Activity: An exact reproduction of the records is required, with all images left out.

Given data:
────────────────

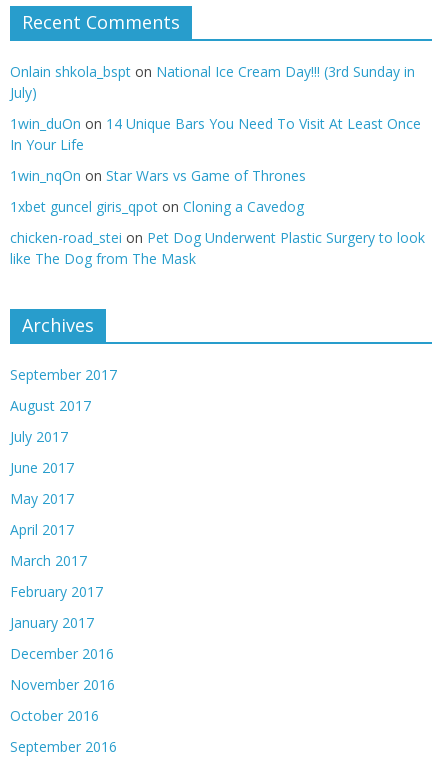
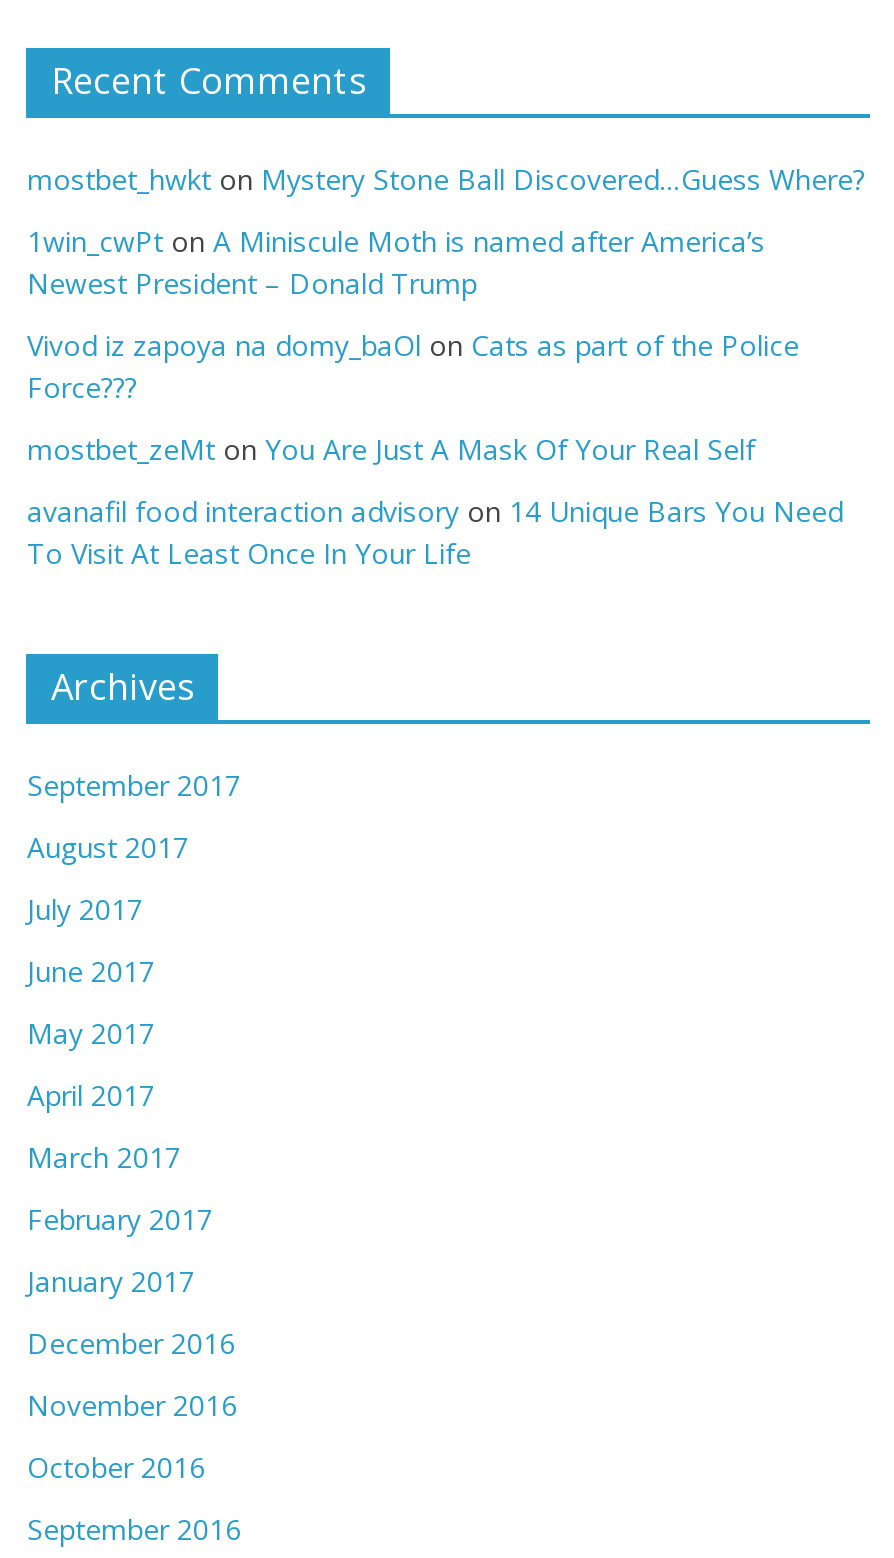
- Onlain shkola_bspt on National Ice Cream Day!!! (3rd Sunday in
- July)
+ mostbet_hwkt on Mystery Stone Ball Discovered…Guess Where?

- 1win_duOn on 14 Unique Bars You Need To Visit At Least Once
- In Your Life
+ 1win_cwPt on A Miniscule Moth is named after America’s
+ Newest President – Donald Trump

- 1win_nqOn on Star Wars vs Game of Thrones
+ Vivod iz zapoya na domy_baOl on Cats as part of the Police
+ Force???

- 1xbet guncel giris_qpot on Cloning a Cavedog
+ mostbet_zeMt on You Are Just A Mask Of Your Real Self

- chicken-road_stei on Pet Dog Underwent Plastic Surgery to look
- like The Dog from The Mask
+ avanafil food interaction advisory on 14 Unique Bars You Need
+ To Visit At Least Once In Your Life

────────────────

Task output:
- Onlain shkola_bspt on National Ice Cream Day!!! (3rd Sunday in
- July)
+ mostbet_hwkt on Mystery Stone Ball Discovered…Guess Where?

- 1win_duOn on 14 Unique Bars You Need To Visit At Least Once
- In Your Life
+ 1win_cwPt on A Miniscule Moth is named after America’s
+ Newest President – Donald Trump

- 1win_nqOn on Star Wars vs Game of Thrones
+ Vivod iz zapoya na domy_baOl on Cats as part of the Police
+ Force???

- 1xbet guncel giris_qpot on Cloning a Cavedog
+ mostbet_zeMt on You Are Just A Mask Of Your Real Self

- chicken-road_stei on Pet Dog Underwent Plastic Surgery to look
- like The Dog from The Mask
+ avanafil food interaction advisory on 14 Unique Bars You Need
+ To Visit At Least Once In Your Life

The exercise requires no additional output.